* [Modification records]

=====

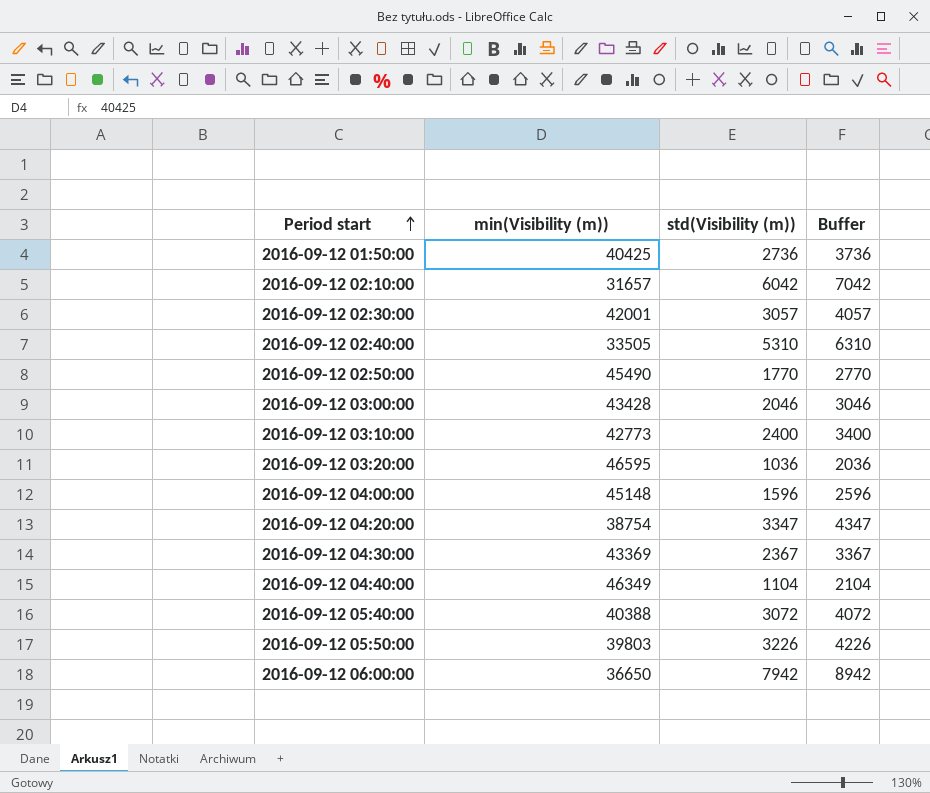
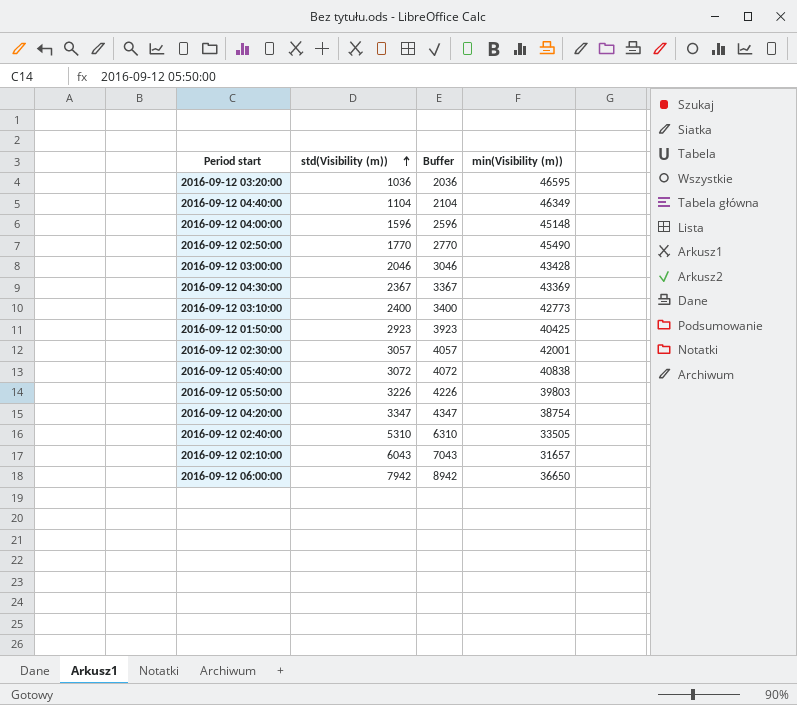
row order: Period start ascending -> std(Visibility (m)) ascending
column min(Visibility (m)) | position: 2 -> 4
2016-09-12 01:50:00 | std(Visibility (m)): 2736 -> 2923
2016-09-12 01:50:00 | Buffer: 3736 -> 3923
2016-09-12 05:40:00 | min(Visibility (m)): 40388 -> 40838
2016-09-12 02:10:00 | std(Visibility (m)): 6042 -> 6043
2016-09-12 02:10:00 | Buffer: 7042 -> 7043

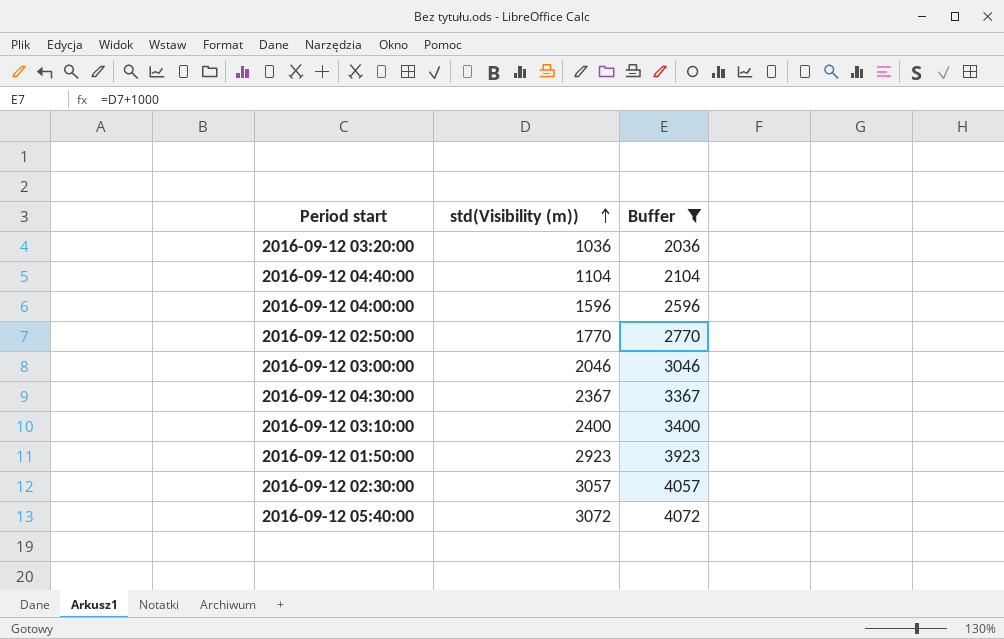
filter: none -> Buffer <= 4072
column min(Visibility (m)) | position: 4 -> none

=====

* [YOUR TASK]
Set the pictures aside and transcribe the data above exactly.

* [SOLUTION FOR THIS PROBLEM]
row order: Period start ascending -> std(Visibility (m)) ascending
column min(Visibility (m)) | position: 2 -> 4
2016-09-12 01:50:00 | std(Visibility (m)): 2736 -> 2923
2016-09-12 01:50:00 | Buffer: 3736 -> 3923
2016-09-12 05:40:00 | min(Visibility (m)): 40388 -> 40838
2016-09-12 02:10:00 | std(Visibility (m)): 6042 -> 6043
2016-09-12 02:10:00 | Buffer: 7042 -> 7043

filter: none -> Buffer <= 4072
column min(Visibility (m)) | position: 4 -> none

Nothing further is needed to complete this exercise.